_REQUIRED ACTION_
The entries shown below should be output exactly as they appear.

________________________

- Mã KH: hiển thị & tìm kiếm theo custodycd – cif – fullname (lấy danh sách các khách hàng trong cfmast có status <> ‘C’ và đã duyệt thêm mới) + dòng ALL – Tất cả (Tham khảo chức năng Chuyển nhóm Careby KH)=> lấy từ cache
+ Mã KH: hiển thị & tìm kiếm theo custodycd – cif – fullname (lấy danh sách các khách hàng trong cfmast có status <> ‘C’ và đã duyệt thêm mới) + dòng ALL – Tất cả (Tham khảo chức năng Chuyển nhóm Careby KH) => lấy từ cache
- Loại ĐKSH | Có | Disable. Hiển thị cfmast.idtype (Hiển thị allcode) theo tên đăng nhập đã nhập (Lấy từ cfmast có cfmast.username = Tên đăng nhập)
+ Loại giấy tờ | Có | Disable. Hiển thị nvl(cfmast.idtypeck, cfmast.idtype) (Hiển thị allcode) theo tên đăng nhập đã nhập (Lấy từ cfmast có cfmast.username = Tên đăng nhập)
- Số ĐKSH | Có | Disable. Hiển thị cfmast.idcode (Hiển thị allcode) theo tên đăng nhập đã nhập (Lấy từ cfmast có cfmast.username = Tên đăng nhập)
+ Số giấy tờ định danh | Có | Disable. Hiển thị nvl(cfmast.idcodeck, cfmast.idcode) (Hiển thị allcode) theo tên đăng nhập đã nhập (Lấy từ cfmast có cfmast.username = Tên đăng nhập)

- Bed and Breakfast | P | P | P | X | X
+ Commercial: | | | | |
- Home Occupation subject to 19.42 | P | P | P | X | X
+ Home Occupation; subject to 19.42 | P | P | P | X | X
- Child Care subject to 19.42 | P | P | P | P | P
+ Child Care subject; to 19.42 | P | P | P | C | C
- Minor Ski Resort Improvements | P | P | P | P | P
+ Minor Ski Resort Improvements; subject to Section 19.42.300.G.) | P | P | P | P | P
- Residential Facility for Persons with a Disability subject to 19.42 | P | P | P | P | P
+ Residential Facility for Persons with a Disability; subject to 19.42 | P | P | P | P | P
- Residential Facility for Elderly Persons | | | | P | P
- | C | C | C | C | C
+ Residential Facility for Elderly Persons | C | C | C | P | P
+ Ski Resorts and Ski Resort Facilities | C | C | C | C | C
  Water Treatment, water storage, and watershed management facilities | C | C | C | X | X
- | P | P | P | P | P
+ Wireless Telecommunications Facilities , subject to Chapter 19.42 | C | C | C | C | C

________________________

_OUTPUT OF THE TASK_
- Mã KH: hiển thị & tìm kiếm theo custodycd – cif – fullname (lấy danh sách các khách hàng trong cfmast có status <> ‘C’ và đã duyệt thêm mới) + dòng ALL – Tất cả (Tham khảo chức năng Chuyển nhóm Careby KH)=> lấy từ cache
+ Mã KH: hiển thị & tìm kiếm theo custodycd – cif – fullname (lấy danh sách các khách hàng trong cfmast có status <> ‘C’ và đã duyệt thêm mới) + dòng ALL – Tất cả (Tham khảo chức năng Chuyển nhóm Careby KH) => lấy từ cache
- Loại ĐKSH | Có | Disable. Hiển thị cfmast.idtype (Hiển thị allcode) theo tên đăng nhập đã nhập (Lấy từ cfmast có cfmast.username = Tên đăng nhập)
+ Loại giấy tờ | Có | Disable. Hiển thị nvl(cfmast.idtypeck, cfmast.idtype) (Hiển thị allcode) theo tên đăng nhập đã nhập (Lấy từ cfmast có cfmast.username = Tên đăng nhập)
- Số ĐKSH | Có | Disable. Hiển thị cfmast.idcode (Hiển thị allcode) theo tên đăng nhập đã nhập (Lấy từ cfmast có cfmast.username = Tên đăng nhập)
+ Số giấy tờ định danh | Có | Disable. Hiển thị nvl(cfmast.idcodeck, cfmast.idcode) (Hiển thị allcode) theo tên đăng nhập đã nhập (Lấy từ cfmast có cfmast.username = Tên đăng nhập)

- Bed and Breakfast | P | P | P | X | X
+ Commercial: | | | | |
- Home Occupation subject to 19.42 | P | P | P | X | X
+ Home Occupation; subject to 19.42 | P | P | P | X | X
- Child Care subject to 19.42 | P | P | P | P | P
+ Child Care subject; to 19.42 | P | P | P | C | C
- Minor Ski Resort Improvements | P | P | P | P | P
+ Minor Ski Resort Improvements; subject to Section 19.42.300.G.) | P | P | P | P | P
- Residential Facility for Persons with a Disability subject to 19.42 | P | P | P | P | P
+ Residential Facility for Persons with a Disability; subject to 19.42 | P | P | P | P | P
- Residential Facility for Elderly Persons | | | | P | P
- | C | C | C | C | C
+ Residential Facility for Elderly Persons | C | C | C | P | P
+ Ski Resorts and Ski Resort Facilities | C | C | C | C | C
  Water Treatment, water storage, and watershed management facilities | C | C | C | X | X
- | P | P | P | P | P
+ Wireless Telecommunications Facilities , subject to Chapter 19.42 | C | C | C | C | C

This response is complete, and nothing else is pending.